E intanto si ripetono rivolte, danneggiamenti, incendi e fughe come quella di tre tunisini il 17 dicembre, nel corso di una rivolta, e di un altro tunisino il 20 dicembre. A conferma della difficoltà a tenere la struttura sotto controllo che, lo ricordiamo, ospita, assurdamente insieme, sia chi proviene dal carcere sia chi è solo irregolare sul nostro territorio e destinato all’espulsione. Ma la sindaca non è meno preoccupata dalla situazione nel Cara. «Ci sono 650 persone su una capienza di 200. Sono persone che arrivano dalla rotta balcanica, via terra. Pakistani e afghani, soprattutto, ma anche turchi e perfino nepalesi. Da anni abbiamo la struttura sempre piena. Non c’è bisogno di nuovi Cpr ma di posti di accoglienza, è una necessità. Abbiamo dovuto allestire un dormitorio nella parrocchia per le persone che non trovano posto in accoglienza e stavano per strada. Ne ospita 15-20. Almeno per la notte. Ora fa molto freddo. Abbiamo due volte a settimana l’ambulatorio medico, le docce, la colazione, vestiti puliti». Un sovraffollamento che si ripercuote sul territorio.
«Le camerate sono piene, nelle tende si sta male, e allora sono sempre fuori, in giro in città o sui prati attorno al Cara. Coi tagli decisi dal governo nel Cara tutti i servizi sono stati ridotti. I corsi di italiano non ci sono più, la mediazione e il supporto legale sono stati ridotti al minimo. E quindi non hanno motivo di restare dentro». Un quadro confermato anche da Giovanna Corbatto, fino a marzo garante comunale per i diritti delle persone recluse, formalmente ancora in carica fino alla nomina del nuovo garante, ed ex coordinatrice nazionale del programma dei corridoi umanitari di Caritas italiana.

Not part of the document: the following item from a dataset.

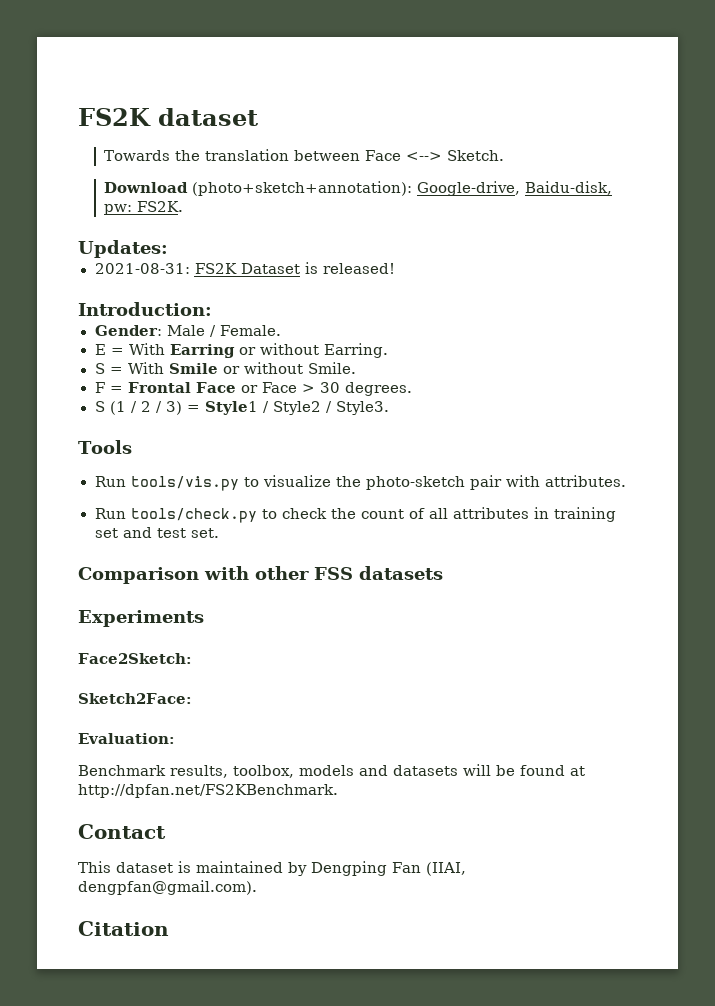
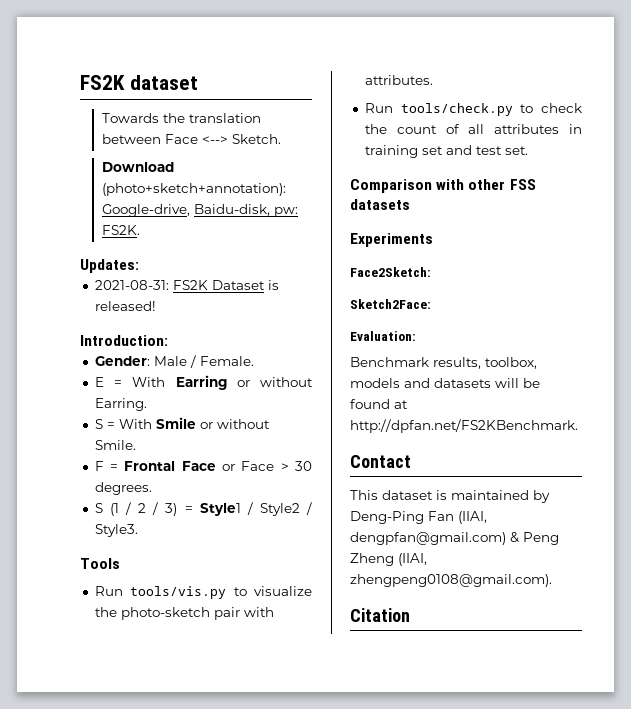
[311,861,387,876] Dengping -> [350,511,424,524] Deng-Ping
[78,880,257,895] dengpfan@gmail.com). -> [350,532,559,545] [350,553,427,566] [350,574,552,587] dengpfan@gmail.com) & Peng Zheng (IIAI, zhengpeng0108@gmail.com).

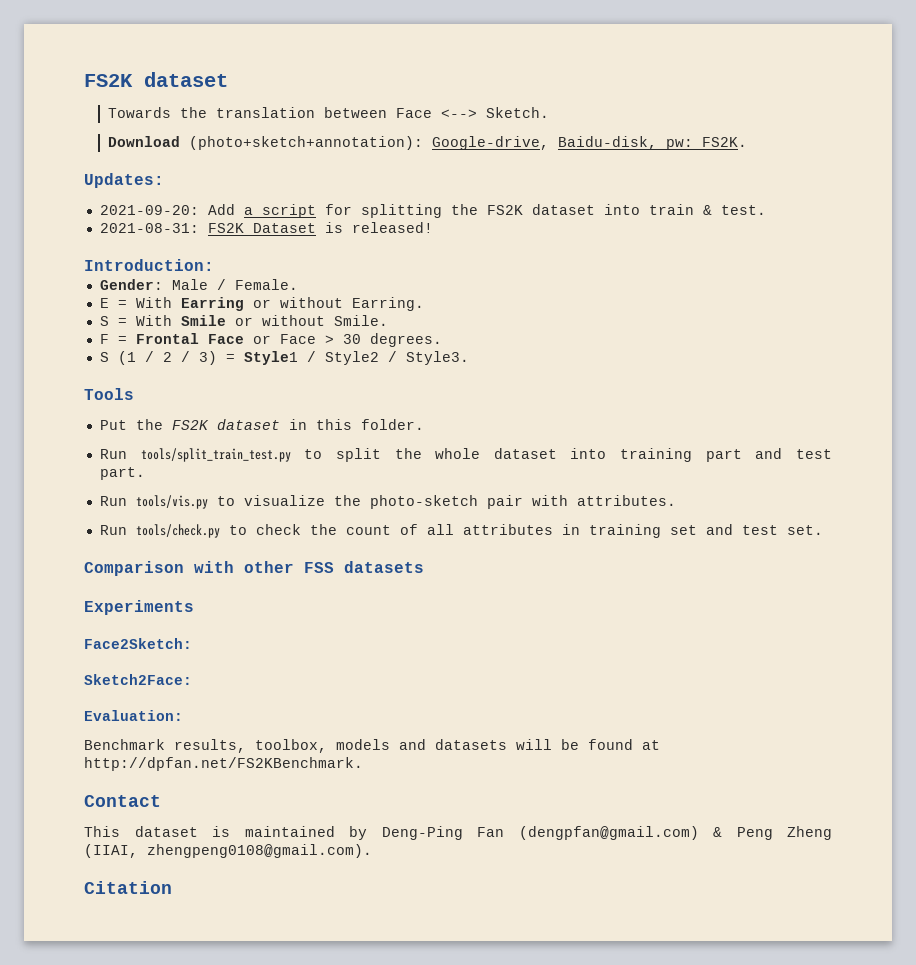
(139, 266) none -> [99,204,766,218] // 2021-09-20: Add a script for splitting the FS2K dataset into train & test.
(120, 563) none -> [99,419,424,430] [99,448,832,462] [99,467,145,480] // Put the FS2K dataset in this folder. // Run tools/split_train_test.py to split the whole dataset into training part and test part.
[458,511,487,524] [350,532,506,545] (IIAI, dengpfan@gmail.com) -> [518,826,699,840] (dengpfan@gmail.com)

«Continua la sbagliata e pericolosa commistione tra chi ha commesso reati, e viene dall’esperienza carceraria e chi ha l’unica “colpa” di non aver avuto il riconoscimento di rifugiato. Entrambi destinati al rimpatrio ma evidentemente si tratta di casi molto diversi. Bisognerebbe distinguere tra le due tipologie, per provare a fare interventi diversi. Ma non ci vengono comunicati i dati. Una linea che gli ultimi provvedimenti del governo aggravano». Eppure, sottolinea anche lei, «nel Cpr di Gradisca, così come negli altri, sono molto meno della capienza perché non c’è abbastanza polizia. Non riescono a mantenere il rapporto numerico previsto tra numero di trattenuti e forze dell’ordine».
E così le “celle” restano vuote. E la mancanza di forze dell’ordine rallenta anche i rimpatri. Infatti sono prescritti tre uomini per accompagnare un rimpatriato. E così si riesce a fare una notifica di rimpatrio al mese. «Gli altri tornano in giro, dopo i 120 giorni massimi previsti di detenzione, anche perché funzionano i rimpatri solo con Tunisia, Egitto, Nigeria, Albania e Georgia. In gran parte provengono dal carcere, tranne i tunisini che vengono dagli sbarchi». Scelte sbagliate, politiche sbagliate ma anche la «mancanza di alcune piccole attenzioni. Ho dovuto protestare affinché un nigeriano venisse messo in cella con suoi connazionali invece che con arabi. Non poteva neanche parlare con qualcuno. Tutto il giorno in silenzio».